La fiesta Irreverente en Elche

Santiago García Tirado, enero-febrero 2008


"Todavía hay otras formas de celebrar la buena literatura". Ésa era la frase que acompañaba a las invitaciones con las que los irreverentes lograron reunir a más de cien personas en Elche. Para leer poesía, representar teatro y narrar cuentos, con el frío de estos días pasados, y la posmodernidad que nos acorrala. El reto no era apto para melindrosos, desde luego.

La literatura corre serios peligros, y el peor de todos es que se nos caiga en manos de la estulticia, la que esgrimen esos autores torpes y coñazos que se esconden bajo manto de iluminados y artesanos del verbo. Si queréis que la gente salga corriendo, simplemente dejad que hablen.

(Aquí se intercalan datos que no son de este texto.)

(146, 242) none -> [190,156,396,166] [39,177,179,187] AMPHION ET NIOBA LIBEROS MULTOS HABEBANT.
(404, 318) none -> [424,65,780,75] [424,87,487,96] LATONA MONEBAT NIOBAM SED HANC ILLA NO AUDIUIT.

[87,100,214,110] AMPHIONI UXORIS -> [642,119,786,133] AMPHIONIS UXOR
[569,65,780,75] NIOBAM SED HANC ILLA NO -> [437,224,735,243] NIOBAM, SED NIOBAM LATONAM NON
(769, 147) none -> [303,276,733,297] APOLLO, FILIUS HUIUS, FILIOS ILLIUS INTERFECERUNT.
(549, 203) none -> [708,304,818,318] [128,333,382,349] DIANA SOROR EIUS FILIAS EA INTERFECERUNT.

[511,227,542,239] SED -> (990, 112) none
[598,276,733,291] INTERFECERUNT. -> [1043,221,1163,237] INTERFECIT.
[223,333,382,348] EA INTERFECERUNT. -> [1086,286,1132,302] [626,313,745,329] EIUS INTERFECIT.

Para recuperar el placer por la lectura hacen falta autores que disfruten con lo que relatan, con lo que versifican o dramatizan. Lo demás son eso: torpes y coñazos, aunque alguno ya tenga plaza en el establishment. A Lope no hubo que defenderlo, porque los teatros llenos bastaban para hacerlo. A Lorca no era necesario convertirlo en mártir para crear una fe, porque Lorca encuentra la música en el polvo y en el aire, y la transmite aun al más principiante. Lo demás es la mentira, el terreno donde se mueven los embaucadores.

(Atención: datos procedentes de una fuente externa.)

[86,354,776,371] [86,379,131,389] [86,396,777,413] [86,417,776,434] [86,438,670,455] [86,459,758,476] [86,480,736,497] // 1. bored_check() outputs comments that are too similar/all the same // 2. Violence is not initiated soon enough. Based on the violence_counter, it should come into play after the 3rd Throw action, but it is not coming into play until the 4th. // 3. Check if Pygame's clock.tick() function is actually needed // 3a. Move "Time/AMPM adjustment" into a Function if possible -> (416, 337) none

En Elche, un sábado frío de enero, el público disfrutó al calor de la literatura, de la buena: a partir de un sketch canalla y audaz del siempre humano Alonso de Santos, una reina se quedó a vivir en un escenario por donde fueron pasando algunos de los autores jóvenes de la editorial Irreverentes. Si se aburría, increpaba al presentador para que abreviase. Si se emocionaba, como le ocurrió al escuchar el relato de Isabel Mª Abellán, lloraba sin rubor. La comedia desató las risas del público, y el cuento de Manuel Cortés Blanco lo obligó a reflexionar. Se dejó impresionar por la forma en que Miguel Á. de Rus relató los primeros pasos del periódico Irreverentes, y al final vibró con las notas de Coco Illán. Como a los poetas antiguos, a Coco le basta la música para arrastrar al público del cielo al abismo a su antojo. Hubo además vino bueno para todos, como el que pedía el autor medieval a la concurrencia que lo escuchaba atenta. Creo que después de eso no faltó de nada.

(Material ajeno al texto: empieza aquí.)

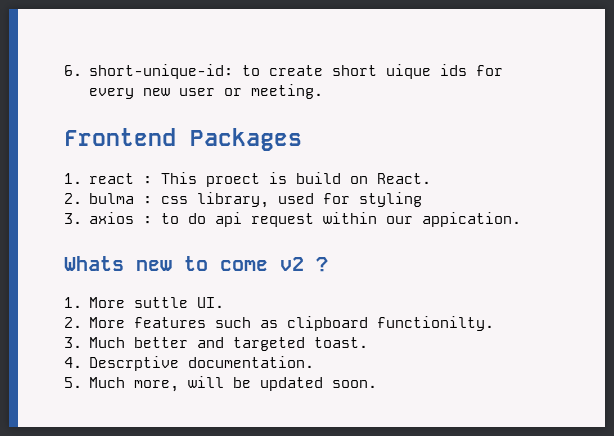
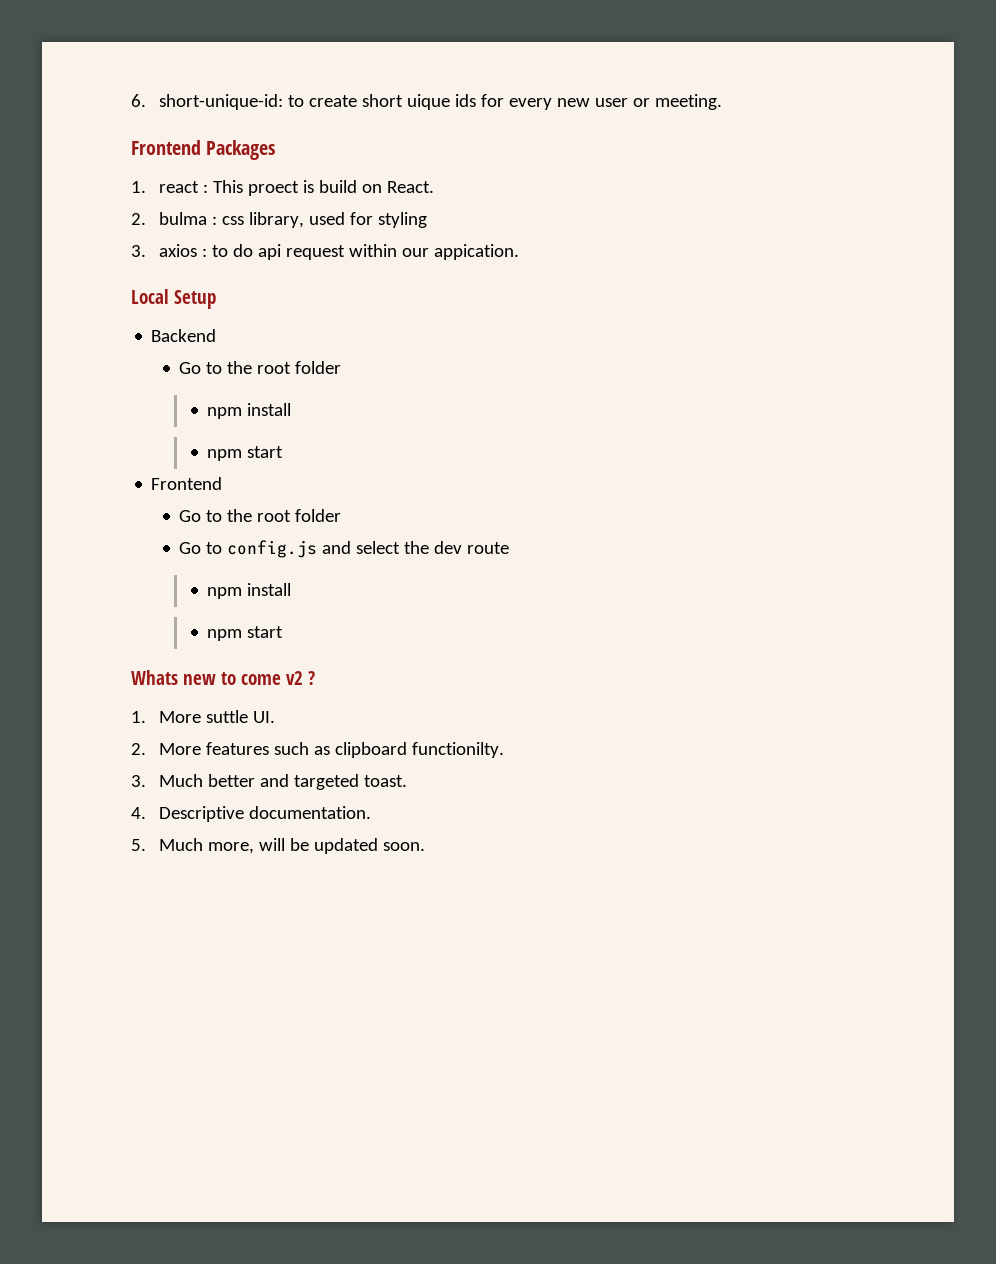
(522, 219) none -> [131,289,216,309] [151,329,217,342] [179,361,342,374] [207,403,292,419] [207,446,284,461] [151,477,223,490] [179,509,342,522] [179,540,510,558] [207,583,292,599] [207,626,284,641] // Local Setup // Backend // Go to the root folder // npm install // npm start // Frontend // Go to the root folder // Go to config.js and select the dev route // npm install // npm start
[89,356,180,371] Descrptive -> [158,806,244,822] Descriptive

Otra cosa son las cifras, los índices, la locura. El sueño de otros negocios, menos literarios. En Elche vivimos una noche de fiesta, y con los libros de protagonistas. En buena ley se debería decir que fue un éxito. Lo confirmaron los muchos que vinieron sin saber a dónde venían y salieron con el semblante transformado. Darío Martínez, otro artista, éste de la vida, siempre me recuerda que la catarsis griega era eso. Me pregunto si hay otra forma de medir el éxito. Al término del acto me encontré con muchos semblantes transformados. Muchos.